Online event correlations analysis in system logs of large-scale cluster systems

  • Authors:
  • Wei Zhou;Jianfeng Zhan;Dan Meng;Zhihong Zhang

  • Affiliations:
  • Institute of Computing Technology, Chinese Academy of Sciences;Institute of Computing Technology, Chinese Academy of Sciences;Institute of Computing Technology, Chinese Academy of Sciences;The Research Institution of China Mobile

  • Venue:
  • NPC'10 Proceedings of the 2010 IFIP international conference on Network and parallel computing
  • Year:
  • 2010

Quantified Score

Hi-index 0.00

Visualization

Abstract

It has been long recognized that failure events are correlated, not independent.
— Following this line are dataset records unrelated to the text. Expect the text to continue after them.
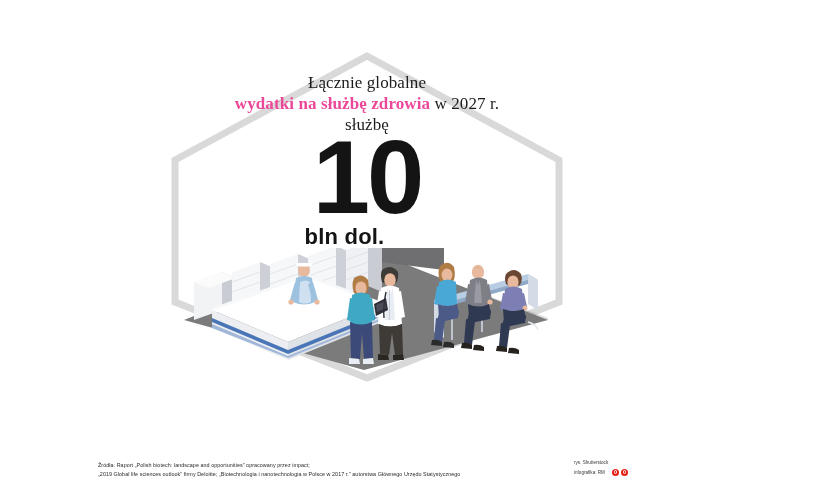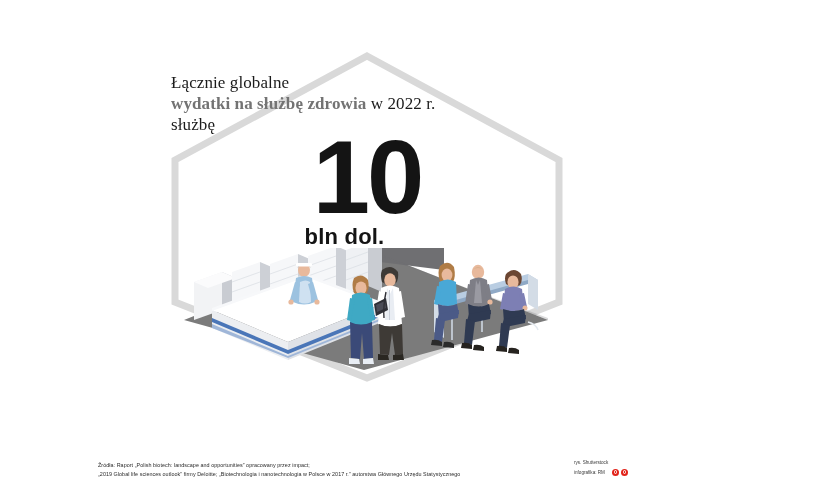--- a/index.html
+++ b/index.html
@@ -17,7 +17,7 @@
   
   .headline{
     position:absolute;left:171px;top:72px;width:392px;
-    text-align:left;
+    text-align:center;
     font-family:"Liberation Serif", serif;
     color:#1b1b1b;
   }

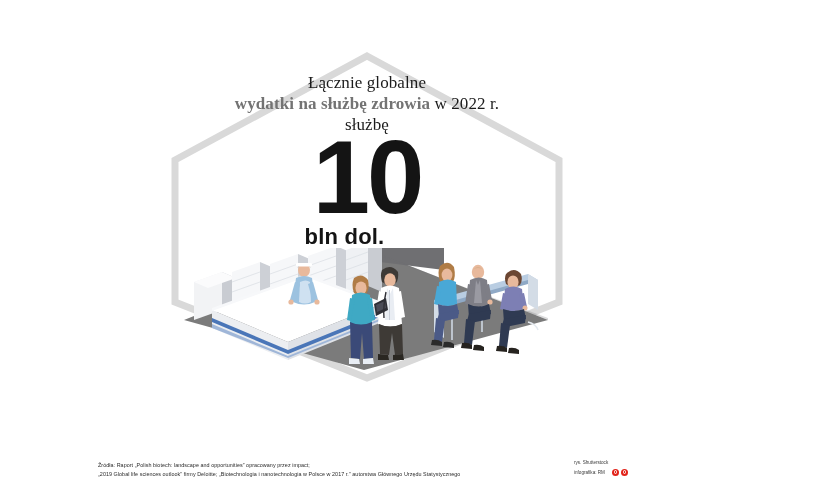--- a/index.html
+++ b/index.html
@@ -23,7 +23,7 @@
   }
   .hl-line{font-size:17px;line-height:21px;font-weight:700;letter-spacing:.1px;}
   .hl-line.thin{font-weight:400;}
-  .hl-accent{color:#737373;font-weight:700;}
+  .hl-accent{color:#ec4899;font-weight:700;}
   .hl-rest{color:#1b1b1b;font-weight:400;}
 
   .bignum{

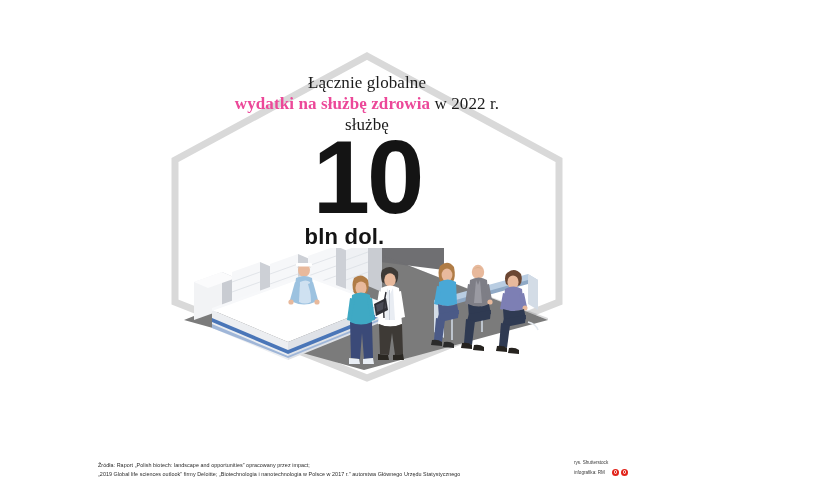--- a/index.html
+++ b/index.html
@@ -90,7 +90,7 @@
 
   <div class="headline">
     <div class="hl-line thin">Łącznie globalne</div>
-    <div class="hl-line"><span class="hl-accent">wydatki na służbę zdrowia</span><span class="hl-rest"> w 2022 r.</span></div>
+    <div class="hl-line"><span class="hl-accent">wydatki na służbę zdrowia</span><span class="hl-rest"> w 2027 r.</span></div>
     <div class="hl-line thin">służbę</div>
   </div>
Previous research efforts have shown the correlation analysis of system logs is helpful to resource allocation, job scheduling and proactive management. However, previous log analysis methods analyze the history logs offline. They fail to capture the dynamic change of system errors and failures. In this paper, we purpose an online log analysis approach to mine event correlations in system logs of large-scale cluster systems. Our contributions are three-fold: first, we analyze the event correlations of system logs of a 260-nodes production Hadoop cluster system, and the result shows that the correlation rules of logs change dramatically in different periods; Second, we present a online log analysis algorithm Apriori-SO; third, based on the online event correlations mining, we present an online event prediction method that can predict diversities of failure events with the great detail. The experiment result of a 260-nodes production Hadoop cluster system shows that our online log analysis algorithm can analyze the log streams to obtain event correlation rules in soft real time, and our online event prediction method can achieve higher precision rate and recall rate than the offline log analysis approach.